> About this exercise
Your output must hold every entry exactly as written and none of the pictures.

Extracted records

--------

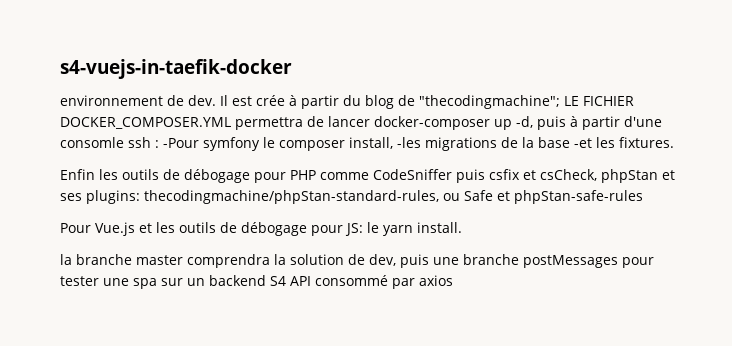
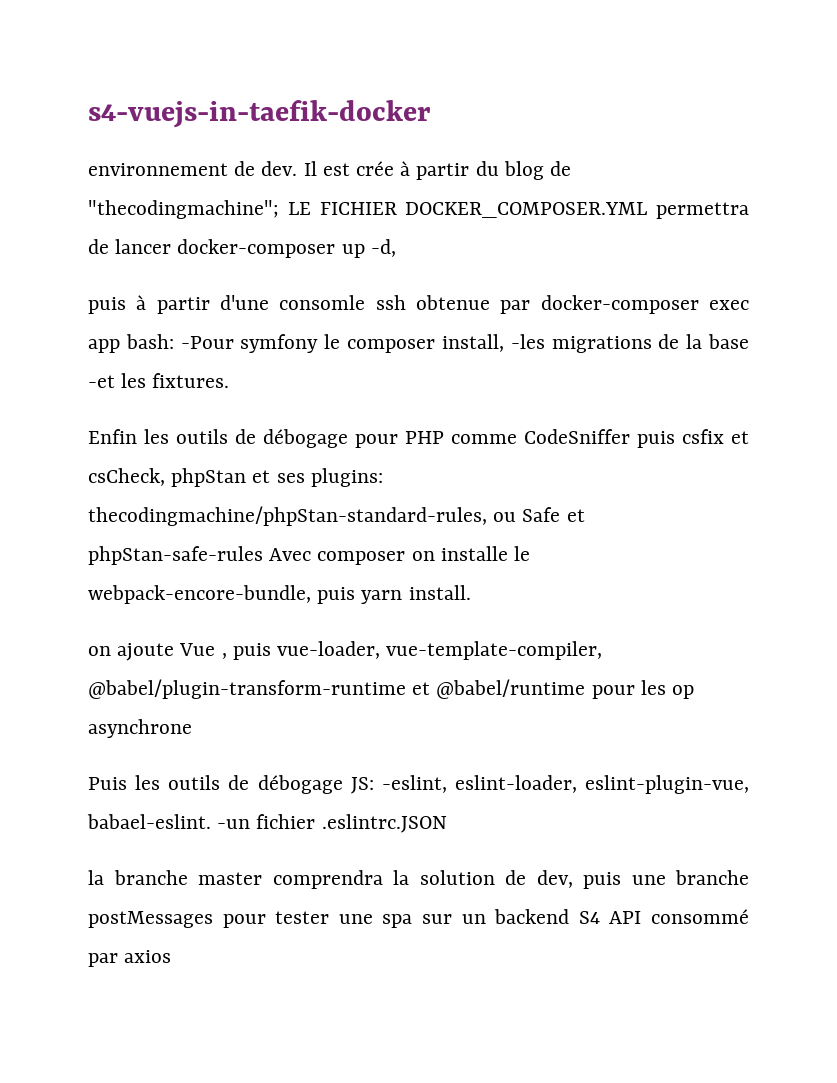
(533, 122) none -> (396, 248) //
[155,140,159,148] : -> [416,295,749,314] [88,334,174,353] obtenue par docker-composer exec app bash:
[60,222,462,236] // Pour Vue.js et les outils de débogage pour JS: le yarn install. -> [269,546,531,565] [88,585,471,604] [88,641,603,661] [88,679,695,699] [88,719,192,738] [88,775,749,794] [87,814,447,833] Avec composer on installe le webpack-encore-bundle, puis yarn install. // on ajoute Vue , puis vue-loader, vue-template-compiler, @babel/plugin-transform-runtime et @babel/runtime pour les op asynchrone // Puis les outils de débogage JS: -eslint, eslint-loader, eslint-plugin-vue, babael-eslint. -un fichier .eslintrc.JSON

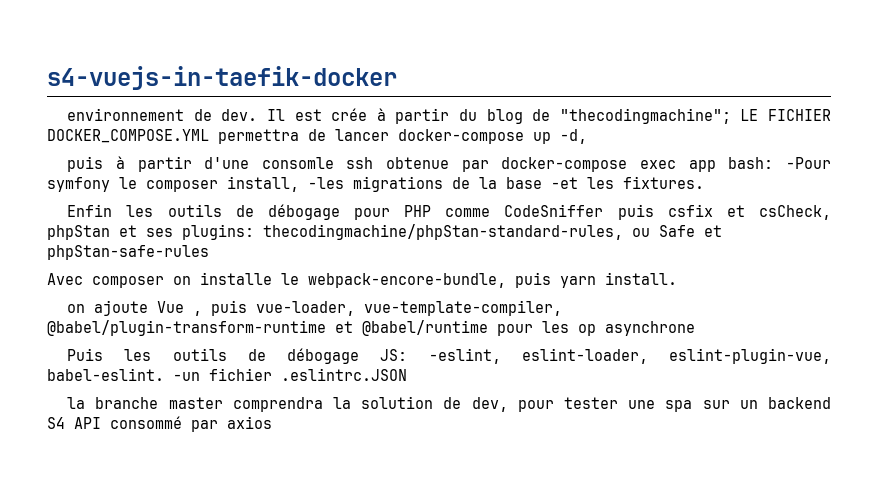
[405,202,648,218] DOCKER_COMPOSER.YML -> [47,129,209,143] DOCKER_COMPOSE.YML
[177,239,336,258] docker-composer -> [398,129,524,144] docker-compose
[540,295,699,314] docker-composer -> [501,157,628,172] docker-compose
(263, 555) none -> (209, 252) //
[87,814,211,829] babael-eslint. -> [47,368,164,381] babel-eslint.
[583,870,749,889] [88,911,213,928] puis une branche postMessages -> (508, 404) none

--------

> Response
(533, 122) none -> (396, 248) //
[155,140,159,148] : -> [416,295,749,314] [88,334,174,353] obtenue par docker-composer exec app bash:
[60,222,462,236] // Pour Vue.js et les outils de débogage pour JS: le yarn install. -> [269,546,531,565] [88,585,471,604] [88,641,603,661] [88,679,695,699] [88,719,192,738] [88,775,749,794] [87,814,447,833] Avec composer on installe le webpack-encore-bundle, puis yarn install. // on ajoute Vue , puis vue-loader, vue-template-compiler, @babel/plugin-transform-runtime et @babel/runtime pour les op asynchrone // Puis les outils de débogage JS: -eslint, eslint-loader, eslint-plugin-vue, babael-eslint. -un fichier .eslintrc.JSON

[405,202,648,218] DOCKER_COMPOSER.YML -> [47,129,209,143] DOCKER_COMPOSE.YML
[177,239,336,258] docker-composer -> [398,129,524,144] docker-compose
[540,295,699,314] docker-composer -> [501,157,628,172] docker-compose
(263, 555) none -> (209, 252) //
[87,814,211,829] babael-eslint. -> [47,368,164,381] babel-eslint.
[583,870,749,889] [88,911,213,928] puis une branche postMessages -> (508, 404) none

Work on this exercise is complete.